**TASK TO CARRY OUT:** Within the listing below, please copy exactly the lines between the line holding "margin-right: 44px ->" and the line holding "font-style: italic ->", inclusive.

**LISTED RECORDS:**
========

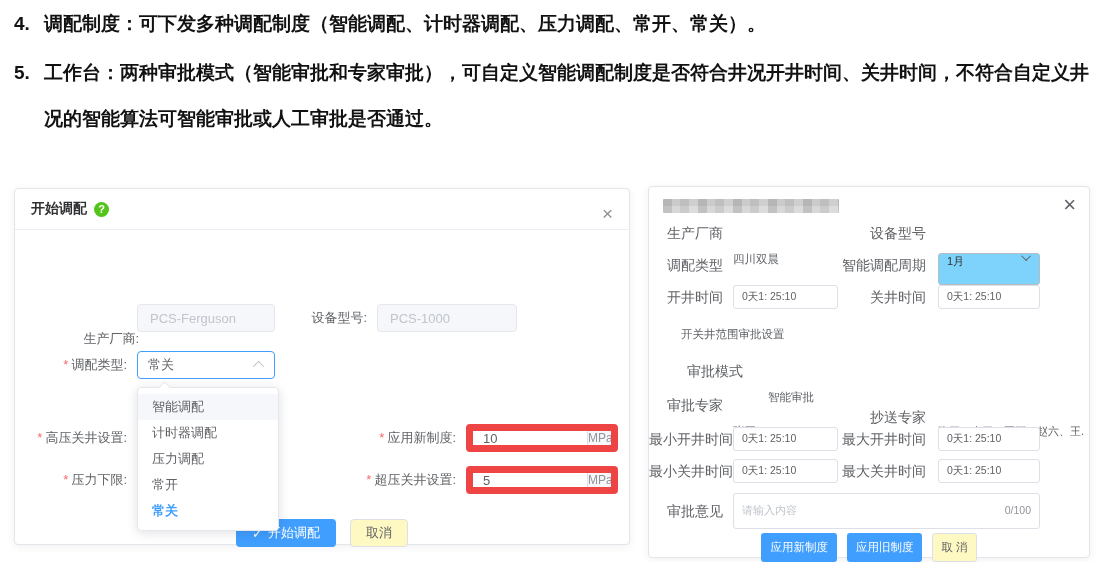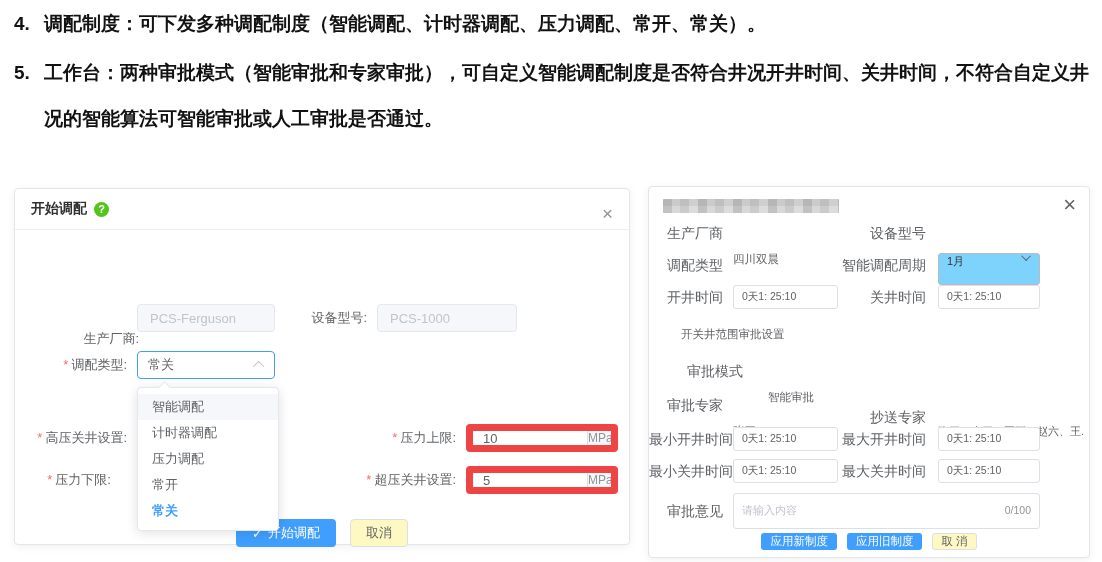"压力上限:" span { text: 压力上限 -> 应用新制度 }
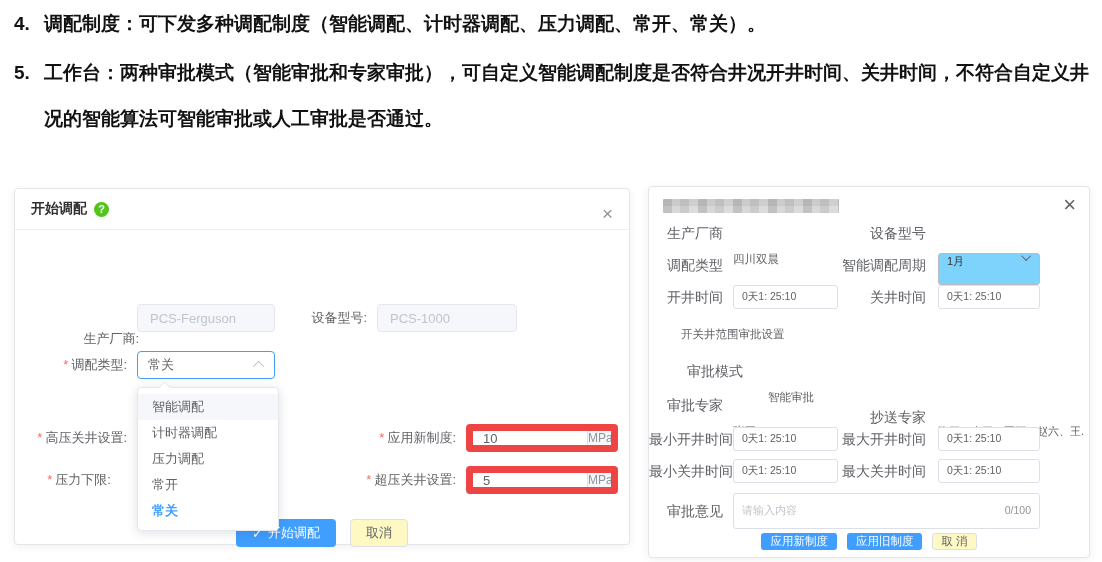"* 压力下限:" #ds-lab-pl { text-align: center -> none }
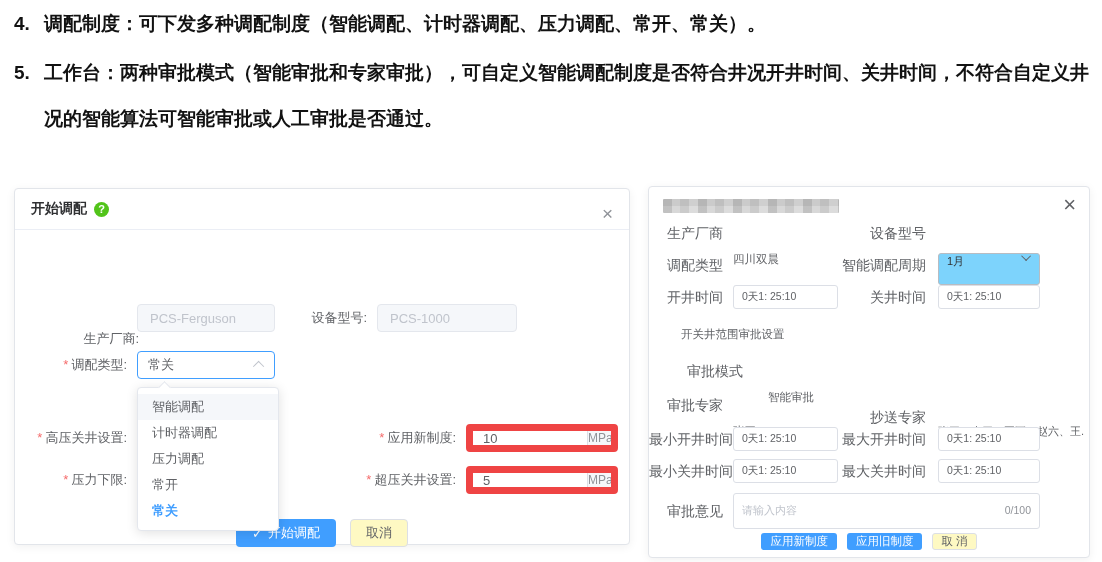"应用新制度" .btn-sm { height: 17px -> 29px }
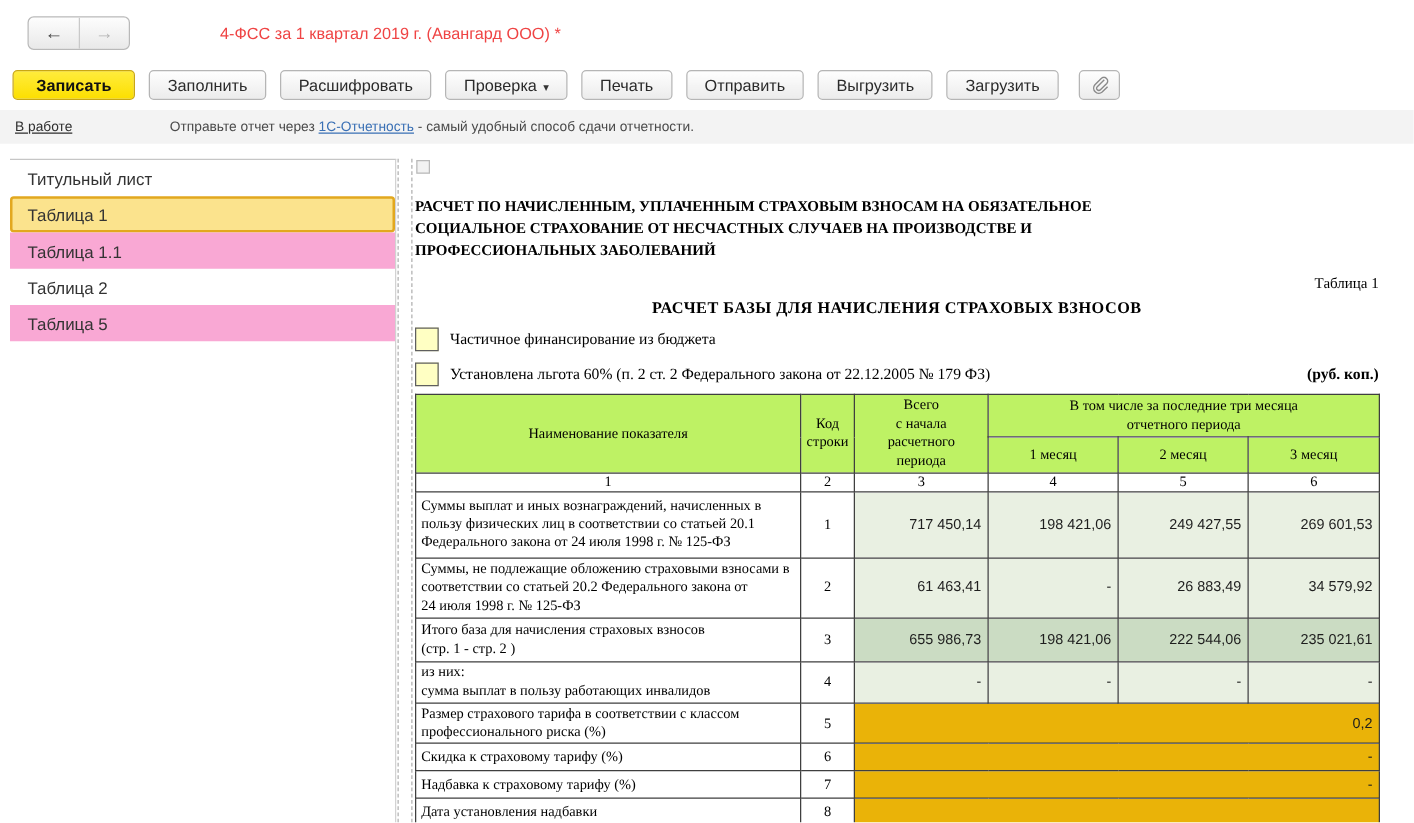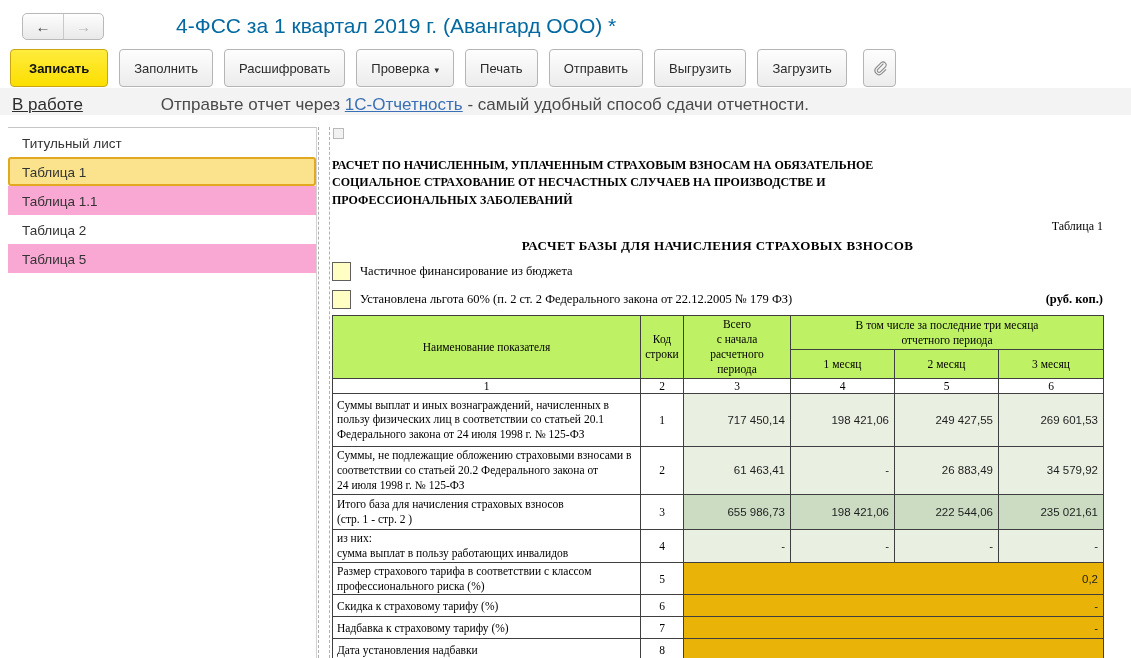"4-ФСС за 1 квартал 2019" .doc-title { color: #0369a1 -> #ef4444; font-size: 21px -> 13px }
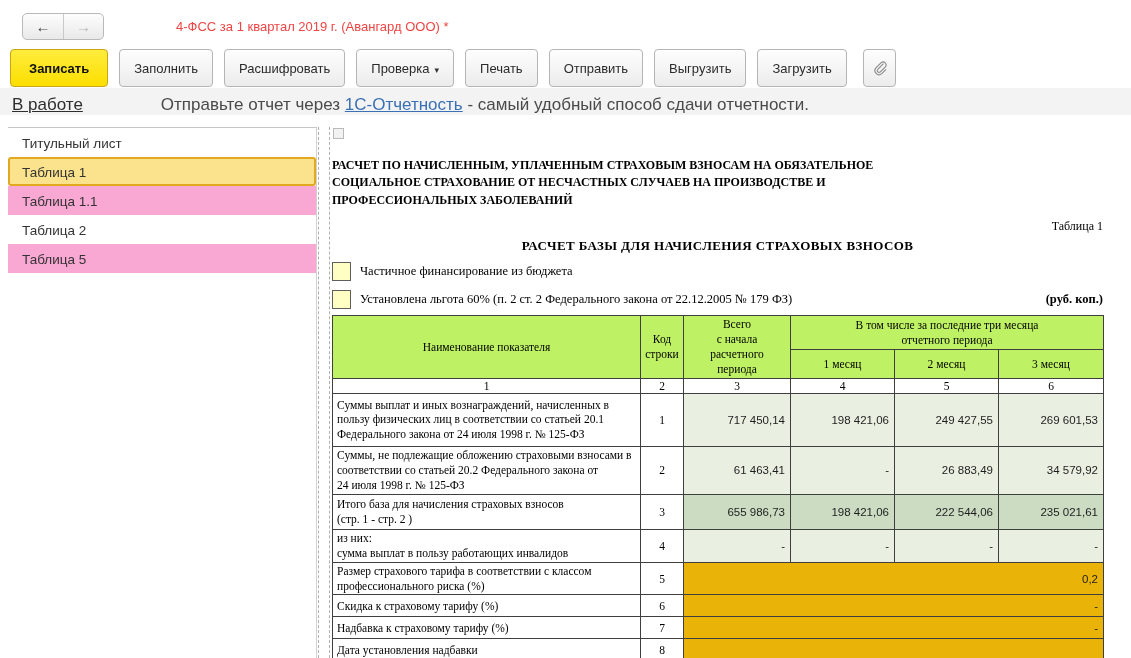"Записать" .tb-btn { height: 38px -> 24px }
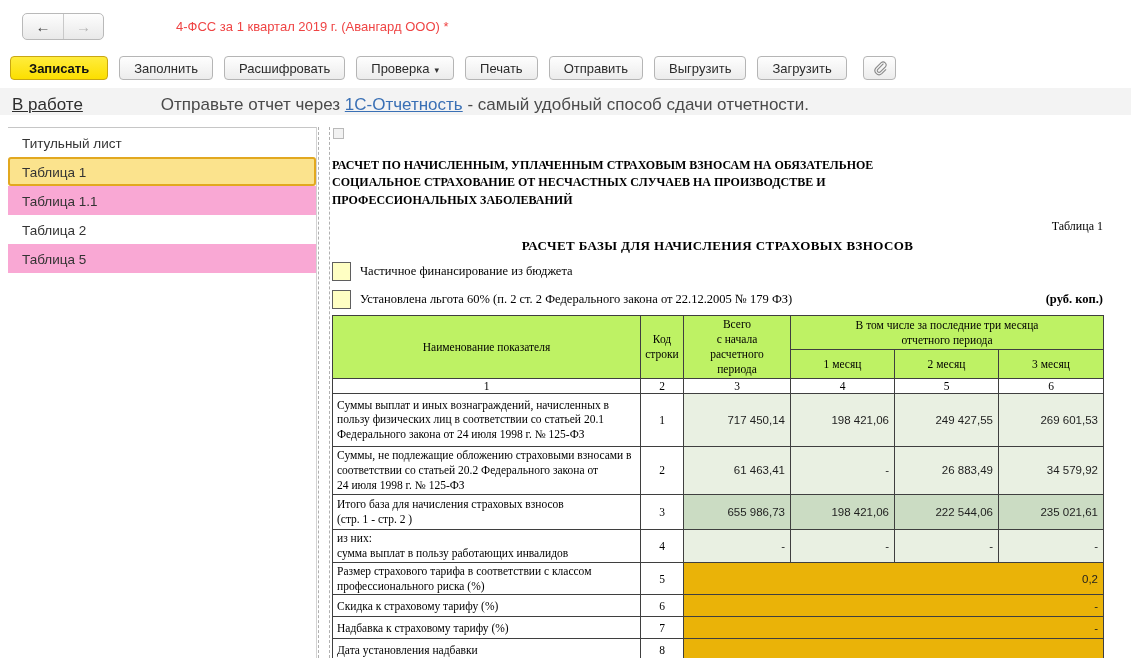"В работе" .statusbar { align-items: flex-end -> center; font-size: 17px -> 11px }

========

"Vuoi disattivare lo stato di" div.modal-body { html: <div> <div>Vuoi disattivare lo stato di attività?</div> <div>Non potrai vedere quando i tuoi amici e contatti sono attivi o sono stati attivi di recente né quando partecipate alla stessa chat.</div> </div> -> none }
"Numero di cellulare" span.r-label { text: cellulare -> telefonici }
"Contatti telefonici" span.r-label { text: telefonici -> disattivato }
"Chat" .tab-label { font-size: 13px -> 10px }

========

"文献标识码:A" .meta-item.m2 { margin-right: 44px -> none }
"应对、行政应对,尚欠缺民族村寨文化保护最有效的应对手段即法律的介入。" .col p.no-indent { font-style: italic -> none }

========

**ANSWER SPACE:**
"文献标识码:A" .meta-item.m2 { margin-right: 44px -> none }
"应对、行政应对,尚欠缺民族村寨文化保护最有效的应对手段即法律的介入。" .col p.no-indent { font-style: italic -> none }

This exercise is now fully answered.